Investigating E6AP Target Genes in Autism Spectrum Disorder

Friday, May 12, 2017: 5:00 PM-6:30 PM
Golden Gate Ballroom (Marriott Marquis Hotel)
C. Amadei1, J. El Hokayem2, M. Alessandri3 and Z. Nawaz1, (1)Biochemistry and Molecular Biology, University of Miami Miller School of Medicine, Miami, FL, (2)John Hussman Institute for Human Genomics, University of Miami Miller School of Medicine, Miami, FL, (3)University of Miami, Coral Gables, FL
Background: ASD has been found to be associated with duplication or triplication of the UBE3A gene, which encodes for E6-associated protein (E6-AP, an E3 ubiquitin ligase). Mice with three copies of UBE3A exhibit core ASD features and humans with Dup15q share many symptoms with ASD. However, the few E6-AP ubiquitination substrates found do not explain ASD pathology. Our lab has identified and characterized E6-AP as a coactivator of estrogen receptor (ER) α signaling. Estrogens (E2) affect learning, memory and many other brain processes via ERs, which are transcription factors.
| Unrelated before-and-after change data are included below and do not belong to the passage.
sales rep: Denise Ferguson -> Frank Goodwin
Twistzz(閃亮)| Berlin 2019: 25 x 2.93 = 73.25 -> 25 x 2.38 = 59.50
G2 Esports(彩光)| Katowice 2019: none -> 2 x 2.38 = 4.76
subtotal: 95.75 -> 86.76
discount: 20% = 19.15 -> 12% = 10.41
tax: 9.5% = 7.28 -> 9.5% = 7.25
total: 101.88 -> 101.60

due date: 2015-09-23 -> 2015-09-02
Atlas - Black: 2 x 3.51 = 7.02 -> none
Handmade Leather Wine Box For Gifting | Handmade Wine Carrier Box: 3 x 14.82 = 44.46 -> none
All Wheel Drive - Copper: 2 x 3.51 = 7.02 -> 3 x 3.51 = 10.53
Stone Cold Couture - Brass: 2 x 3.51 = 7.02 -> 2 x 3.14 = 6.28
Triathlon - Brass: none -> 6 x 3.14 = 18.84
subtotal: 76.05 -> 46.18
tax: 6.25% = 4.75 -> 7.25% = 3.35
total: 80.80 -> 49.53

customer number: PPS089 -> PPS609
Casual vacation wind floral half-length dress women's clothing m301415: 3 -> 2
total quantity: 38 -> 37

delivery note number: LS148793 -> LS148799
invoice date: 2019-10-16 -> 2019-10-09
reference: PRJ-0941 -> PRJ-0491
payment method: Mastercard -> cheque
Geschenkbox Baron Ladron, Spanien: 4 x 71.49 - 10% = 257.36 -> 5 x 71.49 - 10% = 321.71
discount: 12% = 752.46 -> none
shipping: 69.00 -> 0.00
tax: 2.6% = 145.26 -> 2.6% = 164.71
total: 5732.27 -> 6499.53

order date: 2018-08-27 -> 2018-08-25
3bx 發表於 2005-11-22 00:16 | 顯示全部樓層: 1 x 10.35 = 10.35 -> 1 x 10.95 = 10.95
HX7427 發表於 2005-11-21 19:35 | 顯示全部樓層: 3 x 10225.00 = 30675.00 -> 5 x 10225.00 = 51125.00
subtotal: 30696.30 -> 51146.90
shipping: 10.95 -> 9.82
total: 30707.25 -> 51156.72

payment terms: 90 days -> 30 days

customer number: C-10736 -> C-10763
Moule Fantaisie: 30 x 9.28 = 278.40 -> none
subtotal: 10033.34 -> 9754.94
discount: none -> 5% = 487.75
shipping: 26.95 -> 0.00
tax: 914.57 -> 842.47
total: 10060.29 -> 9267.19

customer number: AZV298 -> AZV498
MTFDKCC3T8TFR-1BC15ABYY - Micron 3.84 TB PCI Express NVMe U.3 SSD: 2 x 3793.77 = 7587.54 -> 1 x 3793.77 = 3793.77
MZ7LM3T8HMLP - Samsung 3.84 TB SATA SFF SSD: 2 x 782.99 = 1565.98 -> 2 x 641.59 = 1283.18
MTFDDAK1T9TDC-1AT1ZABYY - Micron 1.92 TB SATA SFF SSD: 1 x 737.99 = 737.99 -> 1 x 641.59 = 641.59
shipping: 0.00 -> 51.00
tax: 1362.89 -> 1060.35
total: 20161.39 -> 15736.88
Objectives: This study tests the hypothesis that deregulation of E6-AP-mediated ERα transcriptional signaling in the brain leads to the development of ASD. The project aims are to identify E2-dependent E6-AP target genes in neurons and to study the role of these target genes in the pathogenesis of ASD. Identification of new molecular pathways that are transcriptionally regulated by E6-AP will broaden our understanding of ASD.

Methods: Potential E6-AP target genes were identified by microarray of MCF-7 breast cancer cells. Cells from the mouse neuroblastoma Neuro2a cell line or mouse hippocampus were cultured. Cells were transfected with E6-AP or had E6-AP knocked down by siRNA and then were treated with physiologically relevant doses of estrogen, the ER antagonist tamoxifen, or vehicle. Assays included western blot, co-immunoprecipitation, chromatin immunoprecipitation, luciferase assay, qRT-PCR, and microscopy.

Results: 1) E6-AP and ER colocalize in mouse HPC neurons. 2) E6-AP and ERα translocate to the nucleus of Neuro2a (N2a) cells upon E2 treatment. 3) E6-AP and ERα complex in N2a. 4) E6-AP is essential for E2-ER-activated Cyp26b1 gene expression (encoding for a retinoic acid (RA) catabolizing enzyme essential to the learning, memory, and neurological pathways that are impaired in ASD) in N2a and for RA receptor β expression (Figure 1). 5) Putative E2 Responsive Element (ERE) motif from the Cyp26b1 promoter is functional in a luciferase reporter gene assay (Figure 2). 6) ER and E6-AP are recruited to the Cyp26b1 ERE in N2a resulting in transcription of Cyp26b1. 7) The learning and memory gene for prostaglandin E receptor 4, PTGER4, is also E6-AP and E2-dependent. 8) The learning and memory gene for the NPY receptor, NPY1R, is also E6-AP and E2-dependent.

Conclusions: We have identified 3 memory and learning genes that are transcriptionally regulated by E6-AP and E2-dependent: Cyp26b1, PTGER4, and NPY1R. This is evidence that these 3 genes may be altered in ASD, leading to learning and memory symptoms. Cyp26b1 is crucial to the levels of retinoic acid, which is important for neurodevelopment, in the brain. PTGER4 allows phosphorylation of glycogen synthase kinase 3 (GSK3). GSK3 has a large role in apoptosis and has been implicated in neuropsychiatric disorders such as Alzheimer’s Disease and Bipolar Disorder. The NPY receptor functions in cell signaling, increasing calcium signaling and blocking adenylate cyclase. Further testing in rodent models will be necessary to confirm these promising findings and elucidate the molecular pathways for pharmacologic manipulation.